(Beginning of Data supplied)

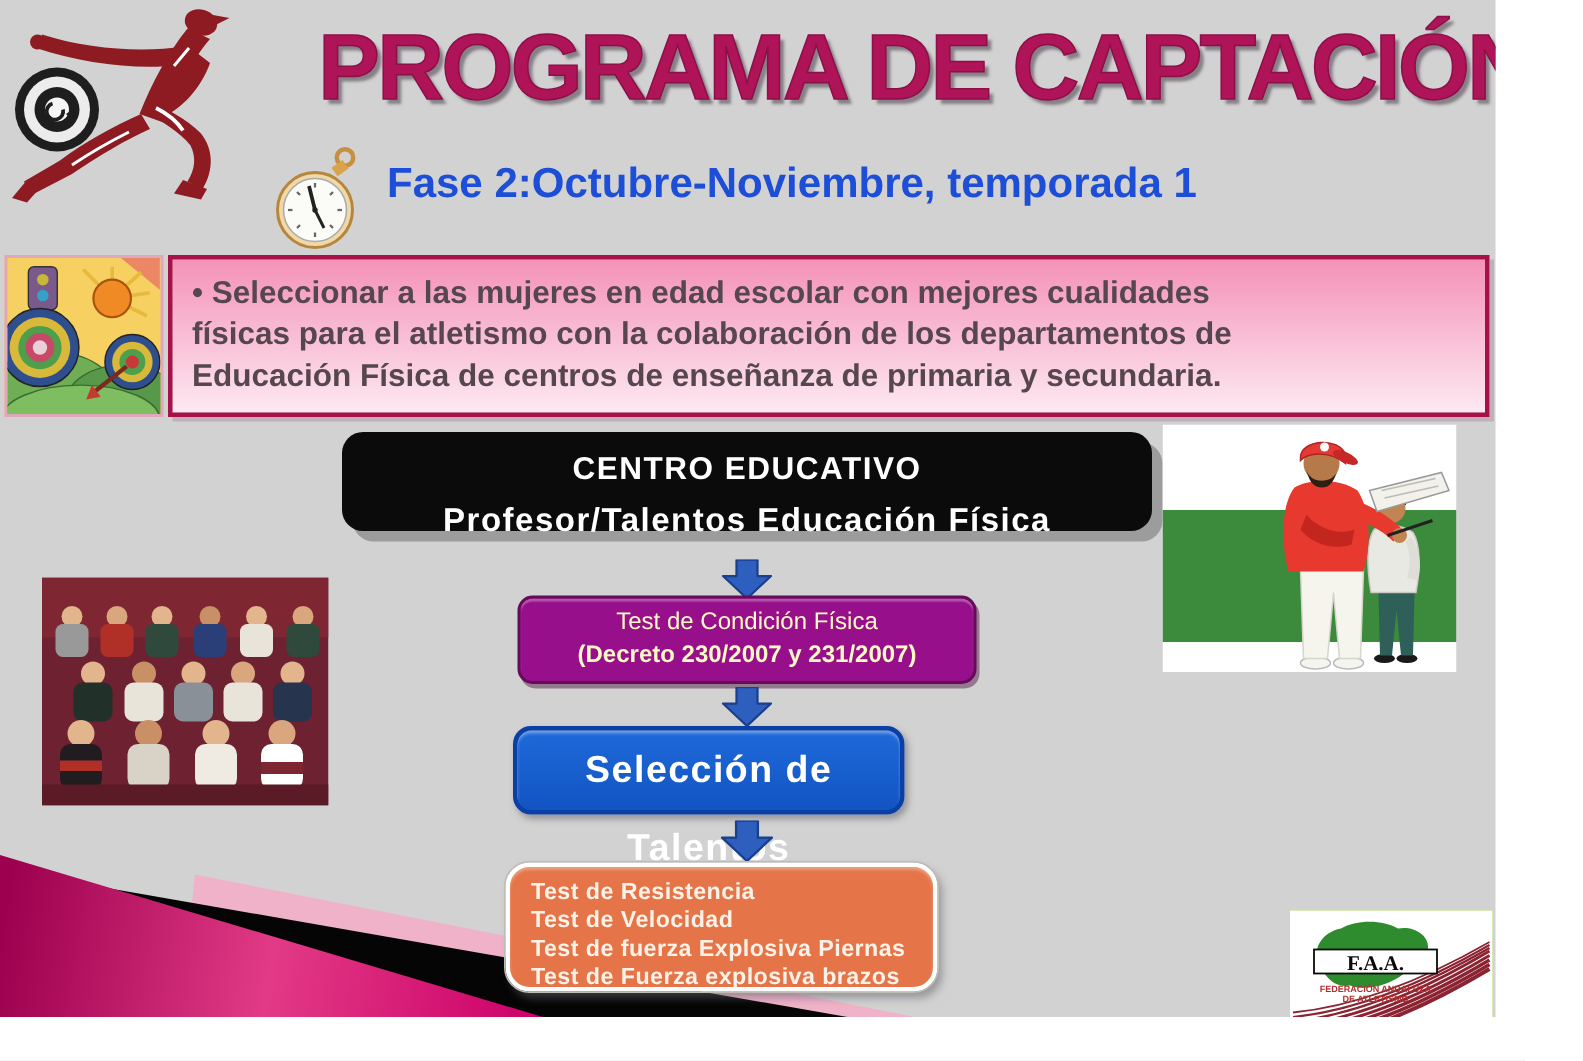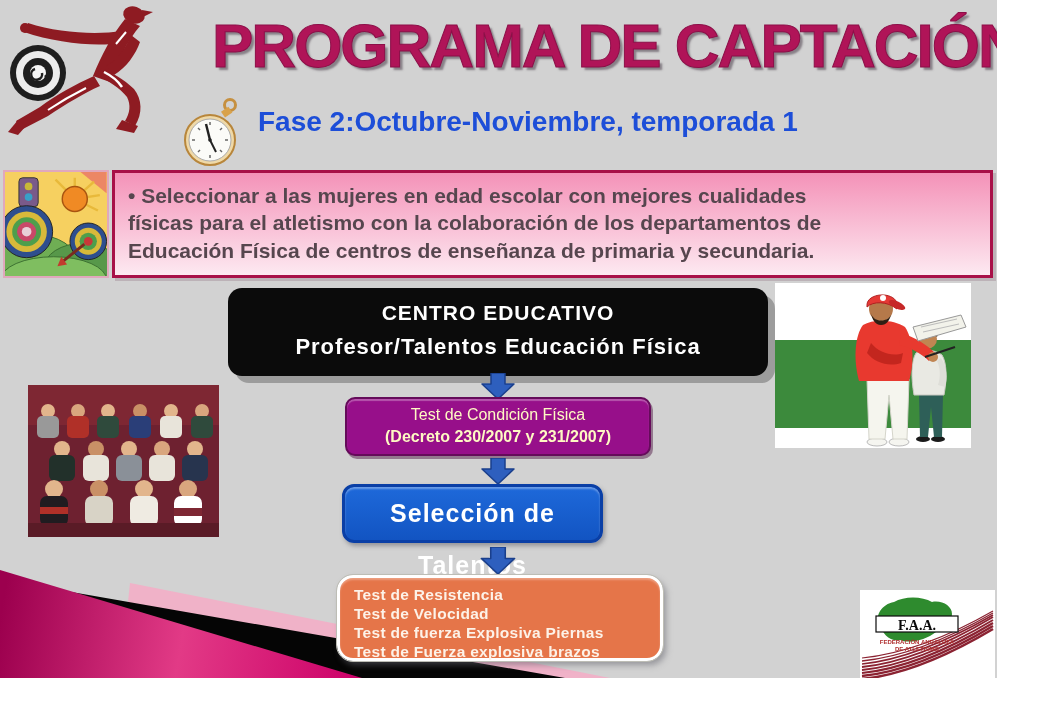--- a/index.html
+++ b/index.html
@@ -18,7 +18,7 @@
 
   .painting{left:3px;top:170px;width:106px;height:108px;border:2px solid #E0A8BC;box-sizing:border-box;background:#F6D060;}
 
-  .centro-box{left:228px;top:288px;width:540px;height:88px;background:#0B0B0B;border-radius:14px;
+  .centro-box{left:228px;top:288px;width:540px;height:66px;background:#0B0B0B;border-radius:14px;
     box-shadow:7px 7px 0 rgba(90,90,90,.45);color:#FFFFFF;text-align:center;}
   .centro-l1{margin-top:13px;font-size:21px;font-weight:bold;letter-spacing:1px;}
   .centro-l2{margin-top:9px;font-size:22px;font-weight:bold;letter-spacing:1px;}

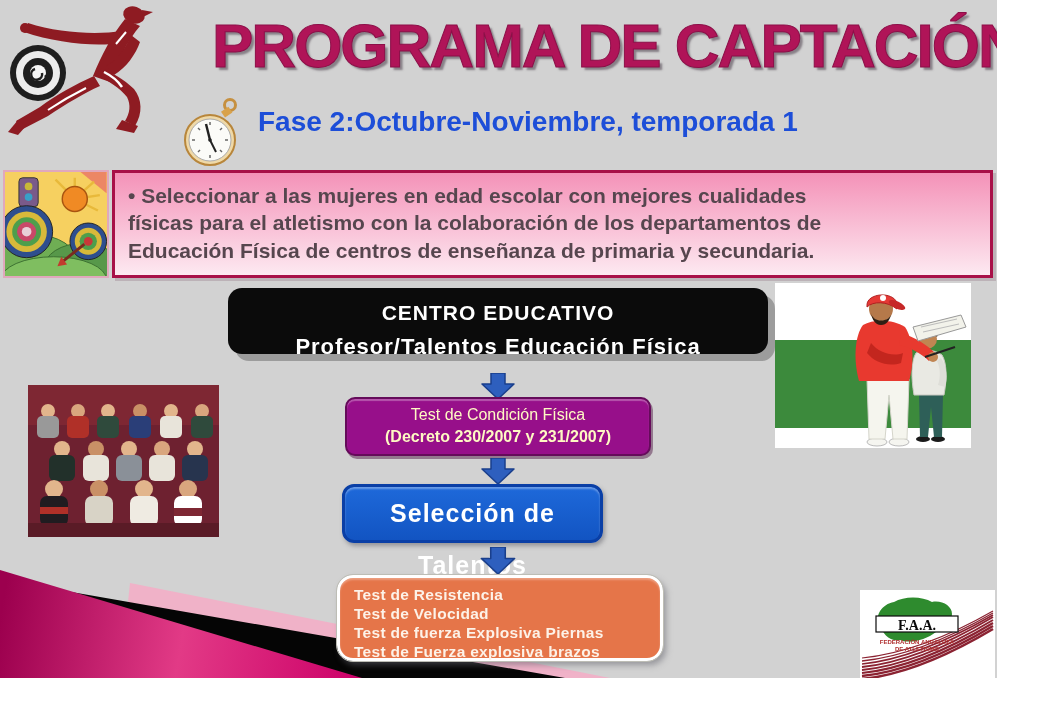--- a/index.html
+++ b/index.html
@@ -35,7 +35,7 @@
     text-align:center;}
   .blue-label{line-height:52px;font-size:25px;font-weight:bold;color:#FFFFFF;letter-spacing:1px;}
 
-  .orange-box{left:337px;top:575px;width:326px;height:86px;box-sizing:border-box;background:#E57549;
+  .orange-box{left:337px;top:575px;width:288px;height:86px;box-sizing:border-box;background:#E57549;
     border:3px solid #FFFFFF;outline:1px solid #BDBDB5;border-radius:16px;color:#FDF2E8;
     box-shadow:3px 4px 6px rgba(100,100,110,.55),inset 0 2px 2px rgba(255,255,255,.3);}
   .orange-lines{padding:7px 0 0 14px;font-size:15.5px;font-weight:bold;line-height:1.23;letter-spacing:.3px;}

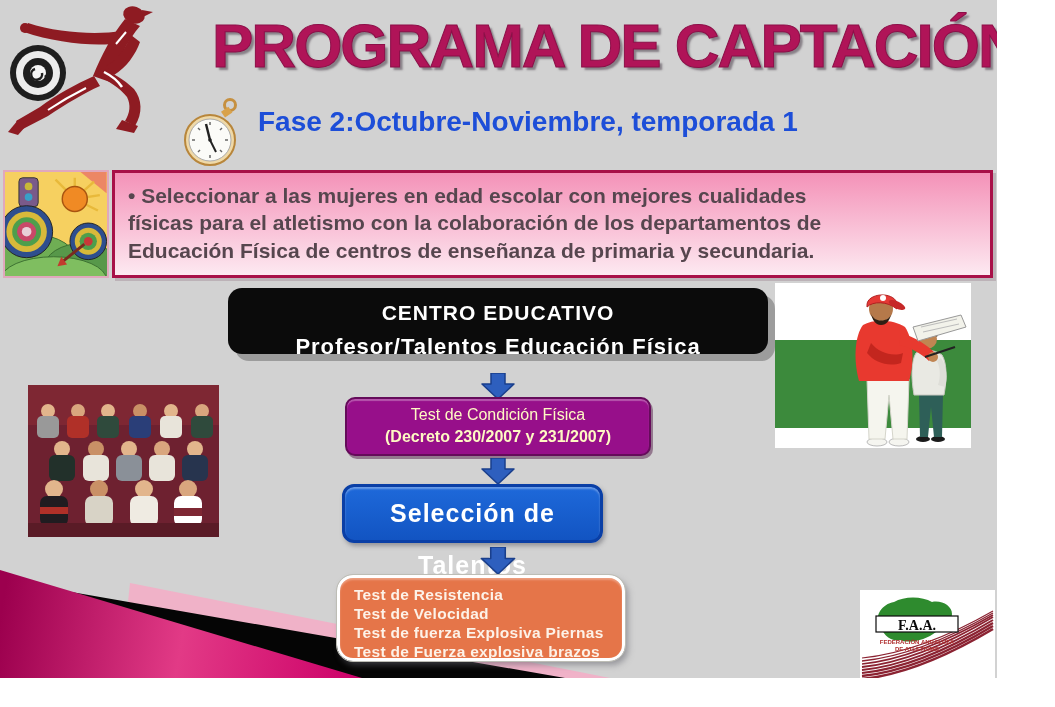--- a/index.html
+++ b/index.html
@@ -40,7 +40,7 @@
     box-shadow:3px 4px 6px rgba(100,100,110,.55),inset 0 2px 2px rgba(255,255,255,.3);}
   .orange-lines{padding:7px 0 0 14px;font-size:15.5px;font-weight:bold;line-height:1.23;letter-spacing:.3px;}
 
-  .faa-card{left:860px;top:590px;width:135px;height:90px;background:#bef264;}
+  .faa-card{left:860px;top:607px;width:135px;height:90px;background:#bef264;}
 
   svg{display:block;}
 </style>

(End of Data supplied)

Task ::
The copy you write out must match the entries word for word, minus their pictures.

Output of the task ::
--- a/index.html
+++ b/index.html
@@ -18,7 +18,7 @@
 
   .painting{left:3px;top:170px;width:106px;height:108px;border:2px solid #E0A8BC;box-sizing:border-box;background:#F6D060;}
 
-  .centro-box{left:228px;top:288px;width:540px;height:88px;background:#0B0B0B;border-radius:14px;
+  .centro-box{left:228px;top:288px;width:540px;height:66px;background:#0B0B0B;border-radius:14px;
     box-shadow:7px 7px 0 rgba(90,90,90,.45);color:#FFFFFF;text-align:center;}
   .centro-l1{margin-top:13px;font-size:21px;font-weight:bold;letter-spacing:1px;}
   .centro-l2{margin-top:9px;font-size:22px;font-weight:bold;letter-spacing:1px;}

--- a/index.html
+++ b/index.html
@@ -35,7 +35,7 @@
     text-align:center;}
   .blue-label{line-height:52px;font-size:25px;font-weight:bold;color:#FFFFFF;letter-spacing:1px;}
 
-  .orange-box{left:337px;top:575px;width:326px;height:86px;box-sizing:border-box;background:#E57549;
+  .orange-box{left:337px;top:575px;width:288px;height:86px;box-sizing:border-box;background:#E57549;
     border:3px solid #FFFFFF;outline:1px solid #BDBDB5;border-radius:16px;color:#FDF2E8;
     box-shadow:3px 4px 6px rgba(100,100,110,.55),inset 0 2px 2px rgba(255,255,255,.3);}
   .orange-lines{padding:7px 0 0 14px;font-size:15.5px;font-weight:bold;line-height:1.23;letter-spacing:.3px;}

--- a/index.html
+++ b/index.html
@@ -40,7 +40,7 @@
     box-shadow:3px 4px 6px rgba(100,100,110,.55),inset 0 2px 2px rgba(255,255,255,.3);}
   .orange-lines{padding:7px 0 0 14px;font-size:15.5px;font-weight:bold;line-height:1.23;letter-spacing:.3px;}
 
-  .faa-card{left:860px;top:590px;width:135px;height:90px;background:#bef264;}
+  .faa-card{left:860px;top:607px;width:135px;height:90px;background:#bef264;}
 
   svg{display:block;}
 </style>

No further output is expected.